Collected data entries

☆ ☆ ☆ ☆ ☆ ☆ ☆

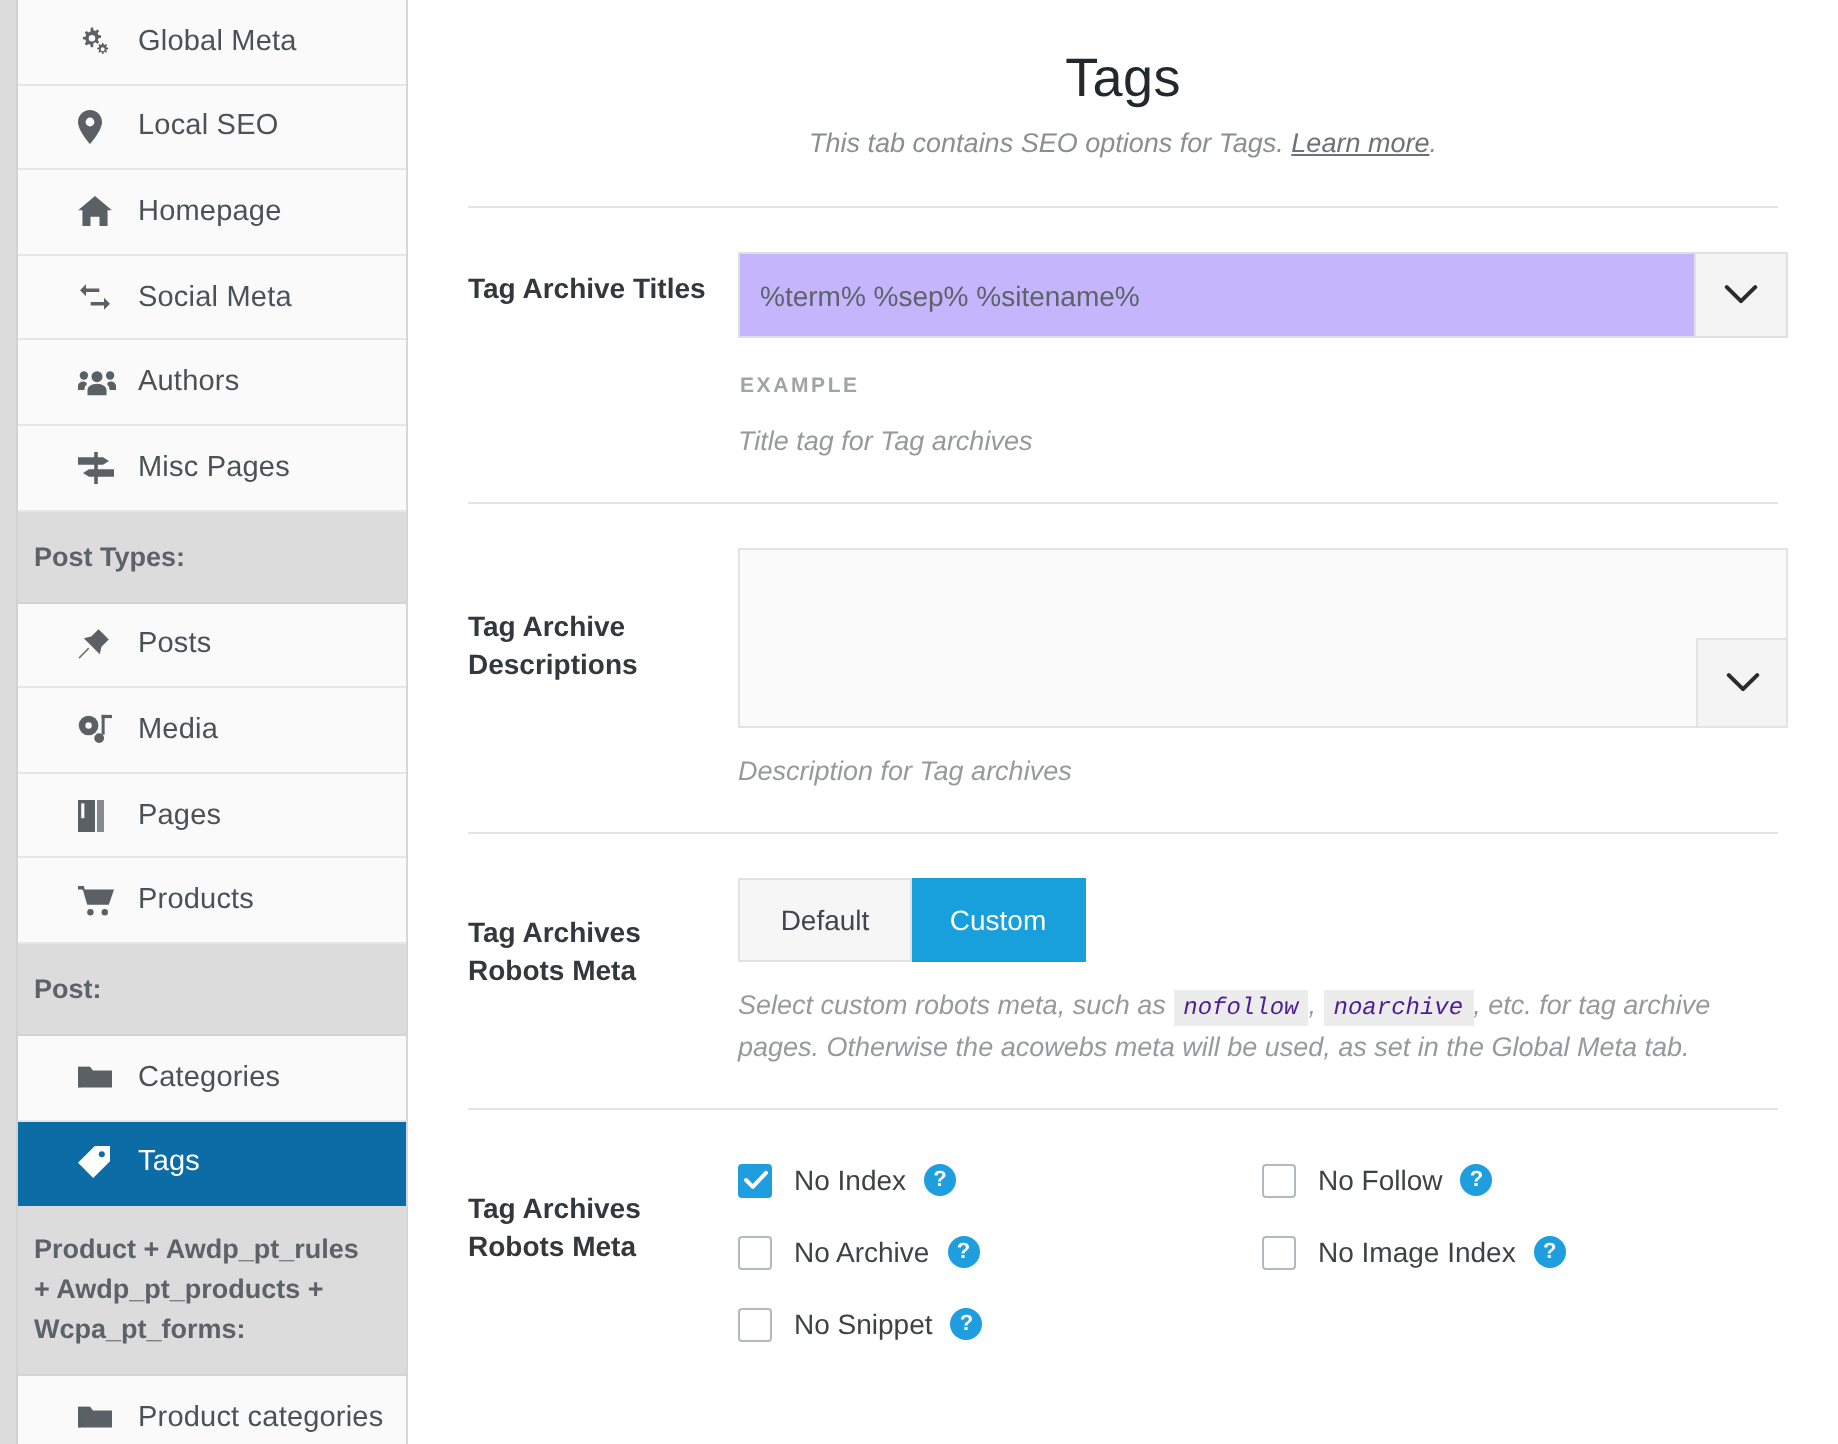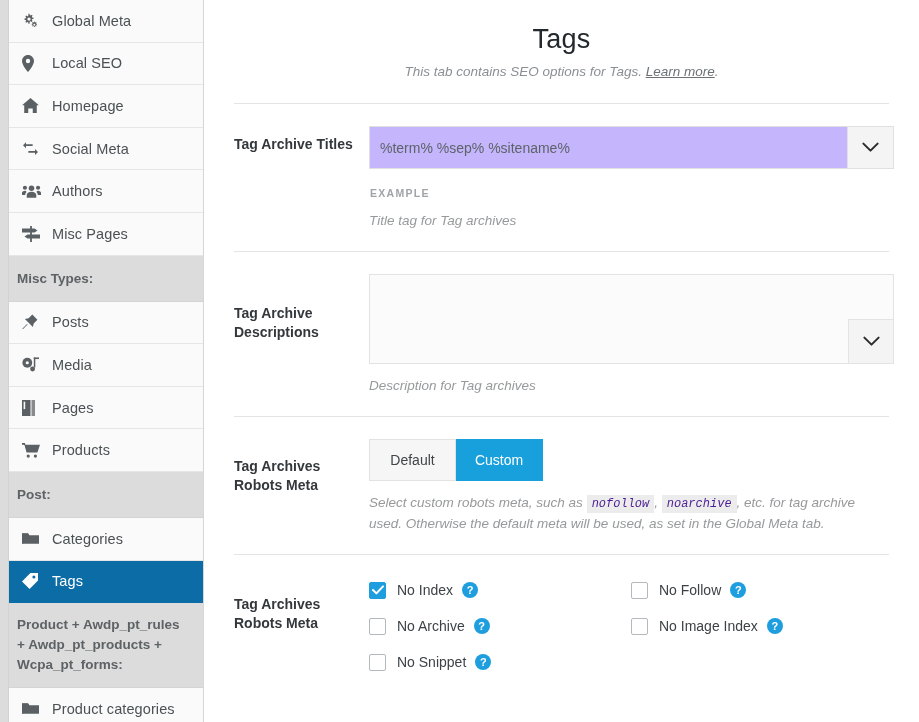--- a/index.html
+++ b/index.html
@@ -20,21 +20,21 @@
     overflow: hidden;
   }
   .side-gutter {
     position: absolute; left: 0; top: 0; width: 9px; height: 100%;
     background: #dcdcdc; border-right: 1px solid #d2d2d2;
     z-index: 2; pointer-events: none;
   }
   .nav-item {
     height: 42.6px;
     display: flex; align-items: center;
-    padding-left: 22px;
+    padding-left: 39px;
     background: #fafafa;
     border-bottom: 1px solid #e6e6e6;
     position: relative;
     color: #4b5154;
     font-size: 14.5px;
   }
   .nav-item .ico {
     width: 26px; flex: 0 0 26px;
     display: flex; align-items: center; justify-content: flex-start;
     color: #5a6064;
@@ -251,21 +251,21 @@
         <div class="nav-item">
           <span class="ico">
             <svg width="18" height="16" viewBox="0 0 18 16" fill="currentColor">
               <rect x="8.1" y="0" width="1.8" height="16"></rect>
               <path d="M0 2.6h12.5l3 1.9-3 1.9H0V2.6z"></path>
               <path d="M18 8.6H5.5l-3 1.9 3 1.9H18V8.6z"></path>
             </svg>
           </span>
           <span class="lbl">Misc Pages</span>
         </div>
-        <div class="nav-group"><span>Misc Types:</span></div>
+        <div class="nav-group"><span>Post Types:</span></div>
         <div class="nav-item">
           <span class="ico">
             <svg width="16" height="16" viewBox="0 0 16 16" fill="currentColor">
               <path d="M10.3.6 6.6 4.3 2.9 5.1l8 8 .8-3.7L15.4 5.7 10.3.6z"></path>
               <path d="M.8 15.2 5.6 10.4 5.1 9.9 .3 14.7z"></path>
             </svg>
           </span>
           <span class="lbl">Posts</span>
         </div>
         <div class="nav-item">
@@ -388,21 +388,21 @@
     <div class="rule"></div>
 
     <div class="row">
       <div class="row-inner">
         <div class="row-label chk">Tag Archives Robots Meta</div>
         <div class="row-field">
           <div class="toggle-group">
             <div class="tg-btn">Default</div>
             <div class="tg-btn on">Custom</div>
           </div>
-          <div class="help-text narrow"><span>Select custom robots meta, such as</span> <code class="inline">nofollow</code><span>,</span> <code class="inline">noarchive</code><span>, etc. for tag archive used. Otherwise the default meta will be used, as set in the Global Meta tab.</span></div>
+          <div class="help-text narrow"><span>Select custom robots meta, such as</span> <code class="inline">nofollow</code><span>,</span> <code class="inline">noarchive</code><span>, etc. for tag archive pages. Otherwise the acowebs meta will be used, as set in the Global Meta tab.</span></div>
         </div>
       </div>
     </div>
 
     <div class="rule"></div>
 
     <div class="row">
       <div class="row-inner">
         <div class="row-label chk">Tag Archives Robots Meta</div>
         <div class="row-field">

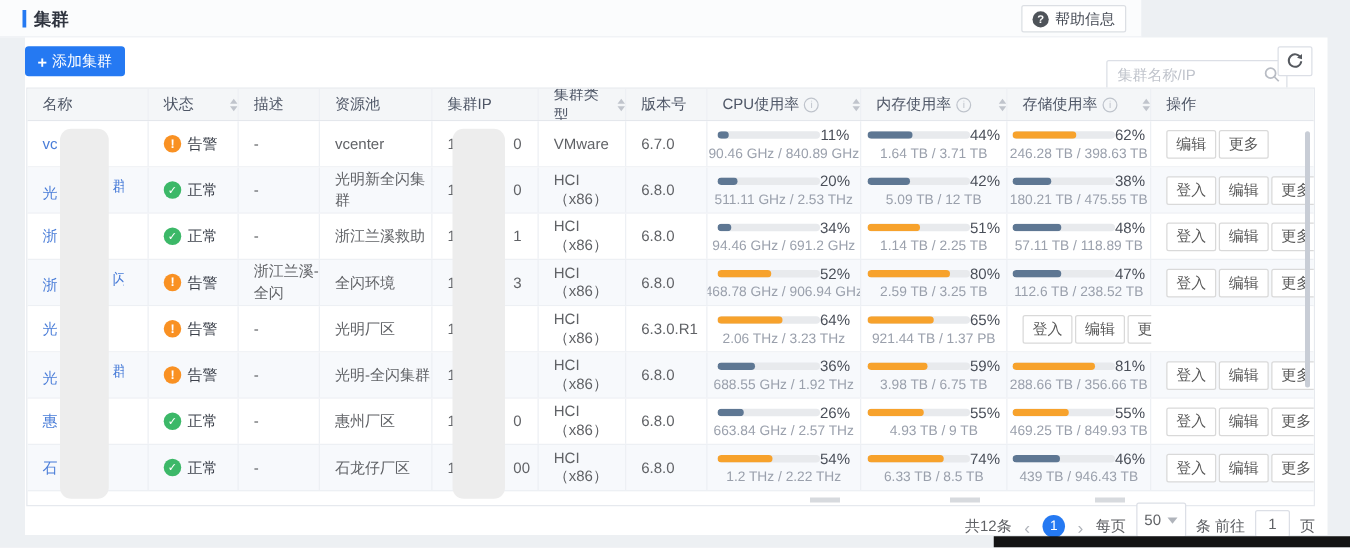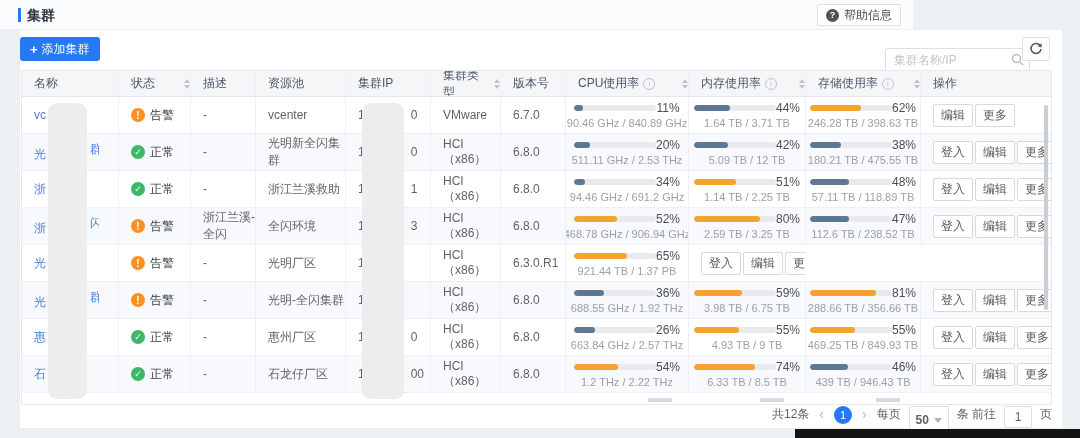--- a/index.html
+++ b/index.html
@@ -79,27 +79,27 @@
   
   .redact { position:absolute; background:#ededed; border-radius:9px; z-index:5; }
   .redact-name { left:48px; top:103px; width:39px; height:296px; }
   .redact-ip { left:362px; top:103px; width:42px; height:296px; }
   .vscroll { position:absolute; left:1044px; top:105px; width:4px; height:205px; background:#c8cdd6; border-radius:2px; z-index:6; }
 
   
   .smudge { position:absolute; height:4px; width:24px; background:#d7dade; top:398px; z-index:2; }
 
   
-  .pager { position:absolute; right:28px; top:406px; height:24px; display:flex; align-items:flex-start; gap:8px;
+  .pager { position:absolute; right:28px; top:406px; height:24px; display:flex; align-items:flex-end; gap:8px;
     color:#606266; }
   .pg-arrow { color:#b0b4bb; font-size:14px; cursor:pointer; padding:0 2px; }
   .pg-cur { width:18px; height:18px; border-radius:50%; background:#2579f2; color:#fff; display:flex;
     align-items:center; justify-content:center; font-size:11px; cursor:pointer; }
   .pg-select { width:40px; height:28px; border:1px solid #dcdfe6; border-radius:2px; background:#fff;
-    display:flex; align-items:center; justify-content:center; gap:5px; cursor:pointer;font-weight:bold; }
+    display:flex; align-items:center; justify-content:center; gap:5px; cursor:pointer; }
   .pg-caret { width:0; height:0; border-left:4px solid transparent; border-right:4px solid transparent;
     border-top:5px solid #b0b4bb; }
   .pg-input { width:28px; height:22px; border:1px solid #dcdfe6; border-radius:2px; text-align:center;
     font-size:12px; color:#606266; font-family:inherit; }
 
   .bottom-bar { position:absolute; left:795px; top:429px; width:285px; height:9px; background:#141414; z-index:9; }
 </style>
 </head>
 <body>
 
@@ -423,20 +423,29 @@
     <div class="cell">
       <span class="st-ic st-warn">!</span>
       <span class="st-label">告警</span>
     </div>
     <div class="cell muted">-</div>
     <div class="cell muted">光明厂区</div>
     <div class="cell muted">1<span class="ip-gap"></span></div>
     <div class="cell muted">HCI（x86）</div>
     <div class="cell muted">6.3.0.R1</div>
 
+  <div class="cell c-usage">
+    <div class="bar-line">
+      <span class="track">
+        <span class="fill lv-high" style="width:64%"></span>
+      </span>
+      <span class="pct">64%</span>
+    </div>
+    <div class="cap">2.06 THz / 3.23 THz</div>
+  </div>
 
 
   <div class="cell c-usage">
     <div class="bar-line">
       <span class="track">
         <span class="fill lv-high" style="width:65%"></span>
       </span>
       <span class="pct">65%</span>
     </div>
     <div class="cap">921.44 TB / 1.37 PB</div>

☆ ☆ ☆ ☆ ☆ ☆ ☆

• **Problem**:
Word for word, repeat the lines of data above, omitting every picture.

• **The answer**:
--- a/index.html
+++ b/index.html
@@ -20,21 +20,21 @@
     overflow: hidden;
   }
   .side-gutter {
     position: absolute; left: 0; top: 0; width: 9px; height: 100%;
     background: #dcdcdc; border-right: 1px solid #d2d2d2;
     z-index: 2; pointer-events: none;
   }
   .nav-item {
     height: 42.6px;
     display: flex; align-items: center;
-    padding-left: 22px;
+    padding-left: 39px;
     background: #fafafa;
     border-bottom: 1px solid #e6e6e6;
     position: relative;
     color: #4b5154;
     font-size: 14.5px;
   }
   .nav-item .ico {
     width: 26px; flex: 0 0 26px;
     display: flex; align-items: center; justify-content: flex-start;
     color: #5a6064;
@@ -251,21 +251,21 @@
         <div class="nav-item">
           <span class="ico">
             <svg width="18" height="16" viewBox="0 0 18 16" fill="currentColor">
               <rect x="8.1" y="0" width="1.8" height="16"></rect>
               <path d="M0 2.6h12.5l3 1.9-3 1.9H0V2.6z"></path>
               <path d="M18 8.6H5.5l-3 1.9 3 1.9H18V8.6z"></path>
             </svg>
           </span>
           <span class="lbl">Misc Pages</span>
         </div>
-        <div class="nav-group"><span>Misc Types:</span></div>
+        <div class="nav-group"><span>Post Types:</span></div>
         <div class="nav-item">
           <span class="ico">
             <svg width="16" height="16" viewBox="0 0 16 16" fill="currentColor">
               <path d="M10.3.6 6.6 4.3 2.9 5.1l8 8 .8-3.7L15.4 5.7 10.3.6z"></path>
               <path d="M.8 15.2 5.6 10.4 5.1 9.9 .3 14.7z"></path>
             </svg>
           </span>
           <span class="lbl">Posts</span>
         </div>
         <div class="nav-item">
@@ -388,21 +388,21 @@
     <div class="rule"></div>
 
     <div class="row">
       <div class="row-inner">
         <div class="row-label chk">Tag Archives Robots Meta</div>
         <div class="row-field">
           <div class="toggle-group">
             <div class="tg-btn">Default</div>
             <div class="tg-btn on">Custom</div>
           </div>
-          <div class="help-text narrow"><span>Select custom robots meta, such as</span> <code class="inline">nofollow</code><span>,</span> <code class="inline">noarchive</code><span>, etc. for tag archive used. Otherwise the default meta will be used, as set in the Global Meta tab.</span></div>
+          <div class="help-text narrow"><span>Select custom robots meta, such as</span> <code class="inline">nofollow</code><span>,</span> <code class="inline">noarchive</code><span>, etc. for tag archive pages. Otherwise the acowebs meta will be used, as set in the Global Meta tab.</span></div>
         </div>
       </div>
     </div>
 
     <div class="rule"></div>
 
     <div class="row">
       <div class="row-inner">
         <div class="row-label chk">Tag Archives Robots Meta</div>
         <div class="row-field">

--- a/index.html
+++ b/index.html
@@ -79,27 +79,27 @@
   
   .redact { position:absolute; background:#ededed; border-radius:9px; z-index:5; }
   .redact-name { left:48px; top:103px; width:39px; height:296px; }
   .redact-ip { left:362px; top:103px; width:42px; height:296px; }
   .vscroll { position:absolute; left:1044px; top:105px; width:4px; height:205px; background:#c8cdd6; border-radius:2px; z-index:6; }
 
   
   .smudge { position:absolute; height:4px; width:24px; background:#d7dade; top:398px; z-index:2; }
 
   
-  .pager { position:absolute; right:28px; top:406px; height:24px; display:flex; align-items:flex-start; gap:8px;
+  .pager { position:absolute; right:28px; top:406px; height:24px; display:flex; align-items:flex-end; gap:8px;
     color:#606266; }
   .pg-arrow { color:#b0b4bb; font-size:14px; cursor:pointer; padding:0 2px; }
   .pg-cur { width:18px; height:18px; border-radius:50%; background:#2579f2; color:#fff; display:flex;
     align-items:center; justify-content:center; font-size:11px; cursor:pointer; }
   .pg-select { width:40px; height:28px; border:1px solid #dcdfe6; border-radius:2px; background:#fff;
-    display:flex; align-items:center; justify-content:center; gap:5px; cursor:pointer;font-weight:bold; }
+    display:flex; align-items:center; justify-content:center; gap:5px; cursor:pointer; }
   .pg-caret { width:0; height:0; border-left:4px solid transparent; border-right:4px solid transparent;
     border-top:5px solid #b0b4bb; }
   .pg-input { width:28px; height:22px; border:1px solid #dcdfe6; border-radius:2px; text-align:center;
     font-size:12px; color:#606266; font-family:inherit; }
 
   .bottom-bar { position:absolute; left:795px; top:429px; width:285px; height:9px; background:#141414; z-index:9; }
 </style>
 </head>
 <body>
 
@@ -423,20 +423,29 @@
     <div class="cell">
       <span class="st-ic st-warn">!</span>
       <span class="st-label">告警</span>
     </div>
     <div class="cell muted">-</div>
     <div class="cell muted">光明厂区</div>
     <div class="cell muted">1<span class="ip-gap"></span></div>
     <div class="cell muted">HCI（x86）</div>
     <div class="cell muted">6.3.0.R1</div>
 
+  <div class="cell c-usage">
+    <div class="bar-line">
+      <span class="track">
+        <span class="fill lv-high" style="width:64%"></span>
+      </span>
+      <span class="pct">64%</span>
+    </div>
+    <div class="cap">2.06 THz / 3.23 THz</div>
+  </div>
 
 
   <div class="cell c-usage">
     <div class="bar-line">
       <span class="track">
         <span class="fill lv-high" style="width:65%"></span>
       </span>
       <span class="pct">65%</span>
     </div>
     <div class="cap">921.44 TB / 1.37 PB</div>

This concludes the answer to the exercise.